DATASET CONTENT
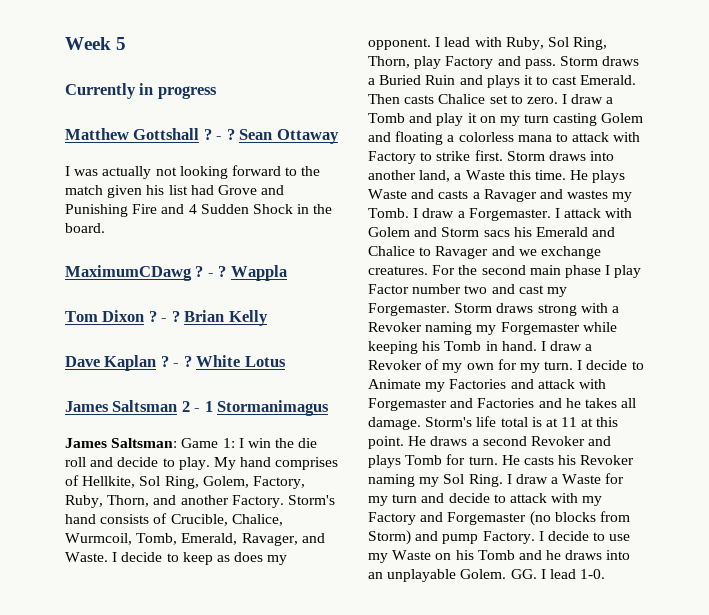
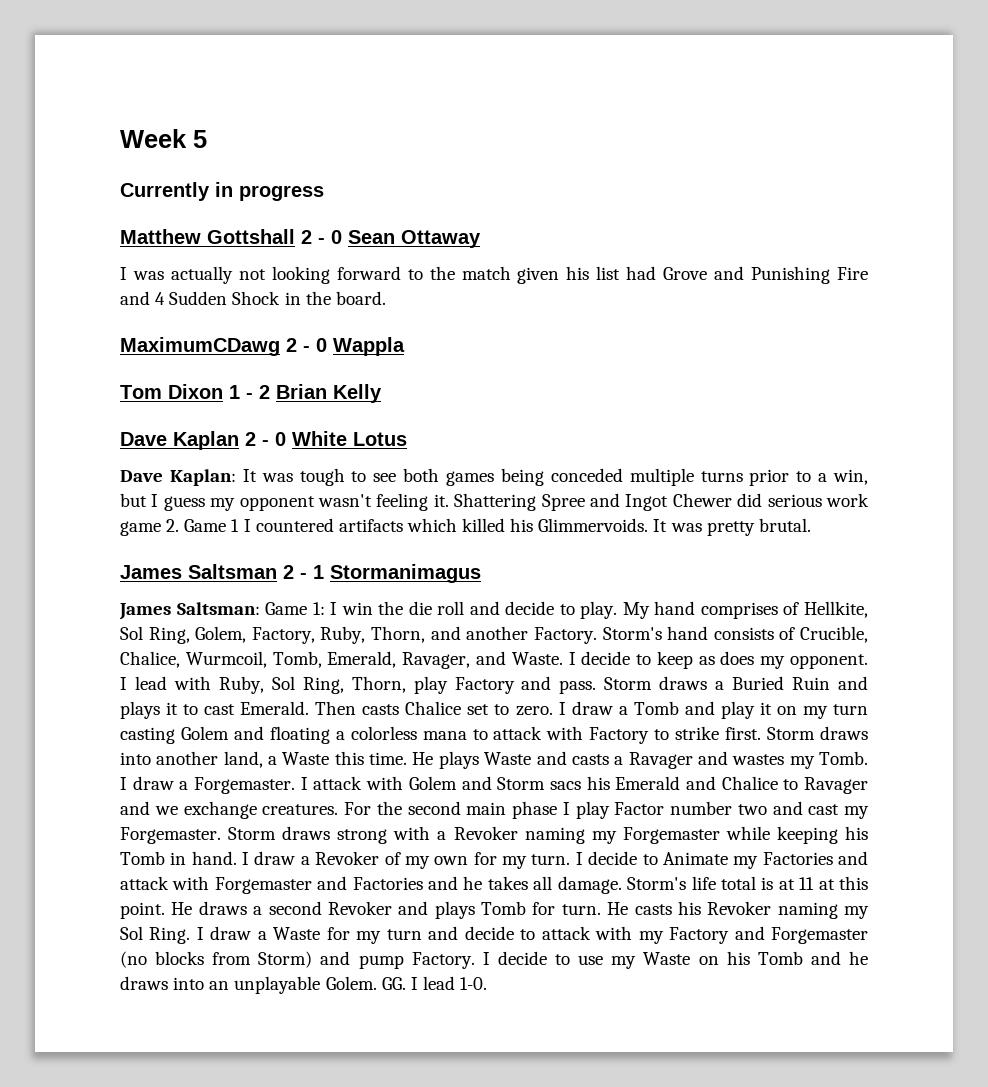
[203,129,235,140] ? - ? -> [301,230,342,244] 2 - 0
[195,266,227,277] ? - ? -> [286,338,327,352] 2 - 0
[148,311,180,322] ? - ? -> [229,385,270,399] 1 - 2
[160,356,192,367] ? - ? -> [245,432,286,446] 2 - 0
(286, 361) none -> [120,468,868,486] [120,493,869,511] [120,518,811,536] // Dave Kaplan: It was tough to see both games being conceded multiple turns prior to a win, but I guess my opponent wasn't feeling it. Shattering Spree and Ingot Chewer did serious work game 2. Game 1 I countered artifacts which killed his Glimmervoids. It was pretty brutal.

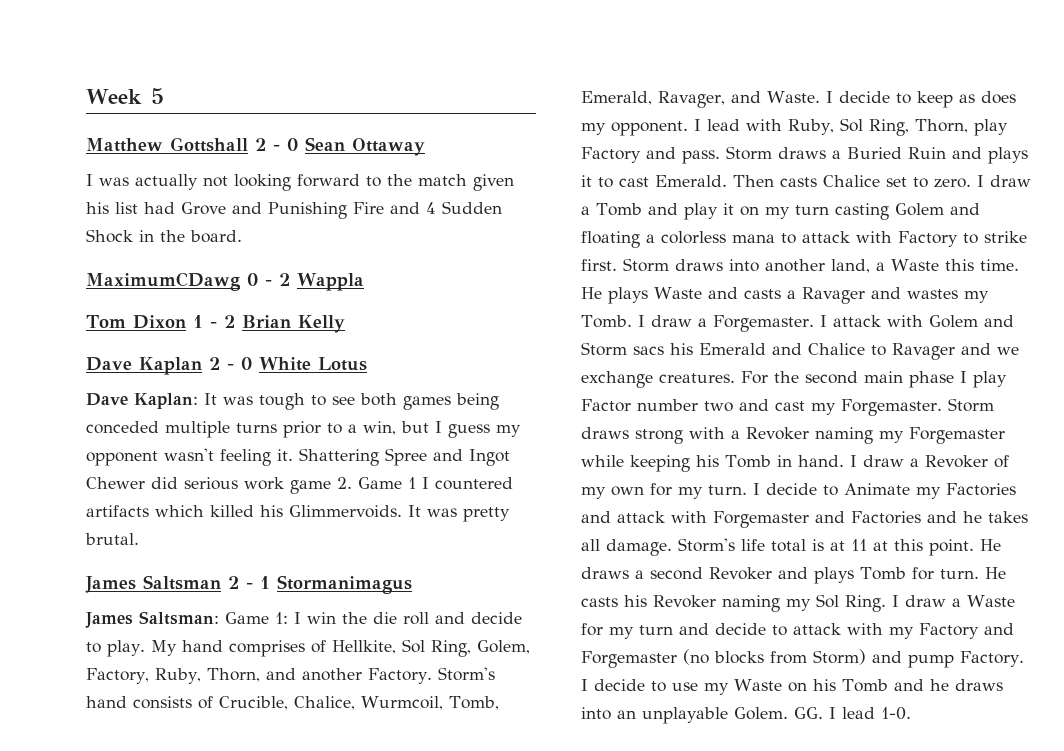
[120,182,324,201] // Currently in progress -> (164, 96) none
[286,338,327,352] 2 - 0 -> [247,273,290,286] 0 - 2

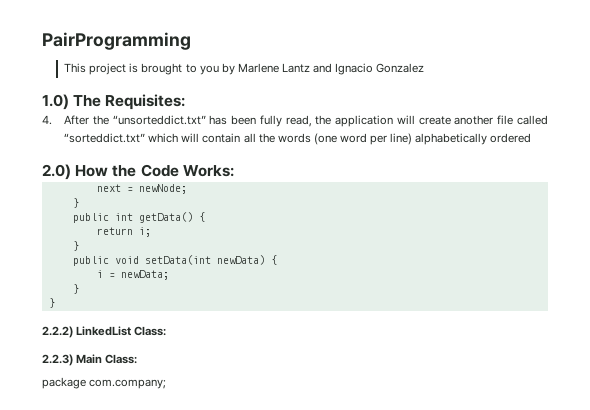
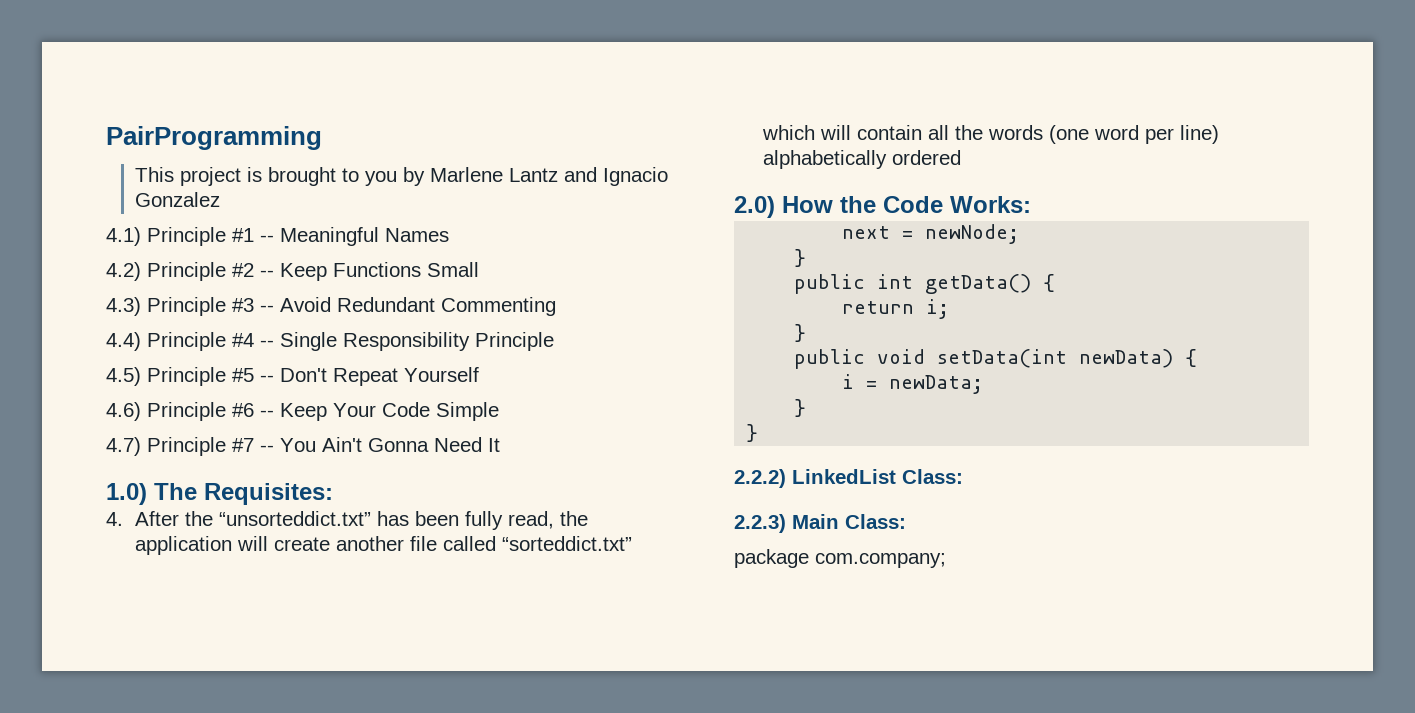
(425, 68) none -> [106,227,449,246] [106,262,479,281] [106,297,556,316] [106,332,554,351] [106,367,479,386] [106,402,499,421] [106,437,500,456] // 4.1) Principle #1 -- Meaningful Names // 4.2) Principle #2 -- Keep Functions Small // 4.3) Principle #3 -- Avoid Redundant Commenting // 4.4) Principle #4 -- Single Responsibility Principle // 4.5) Principle #5 -- Don't Repeat Yourself // 4.6) Principle #6 -- Keep Your Code Simple // 4.7) Principle #7 -- You Ain't Gonna Need It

WHAT YOU SHOULD DO
The answer is to be the lines of the listing from the first through the one with "[160,356,192,367] ? - ?", reproduced exactly, without any pictures.

YOUR RESPONSE
[203,129,235,140] ? - ? -> [301,230,342,244] 2 - 0
[195,266,227,277] ? - ? -> [286,338,327,352] 2 - 0
[148,311,180,322] ? - ? -> [229,385,270,399] 1 - 2
[160,356,192,367] ? - ? -> [245,432,286,446] 2 - 0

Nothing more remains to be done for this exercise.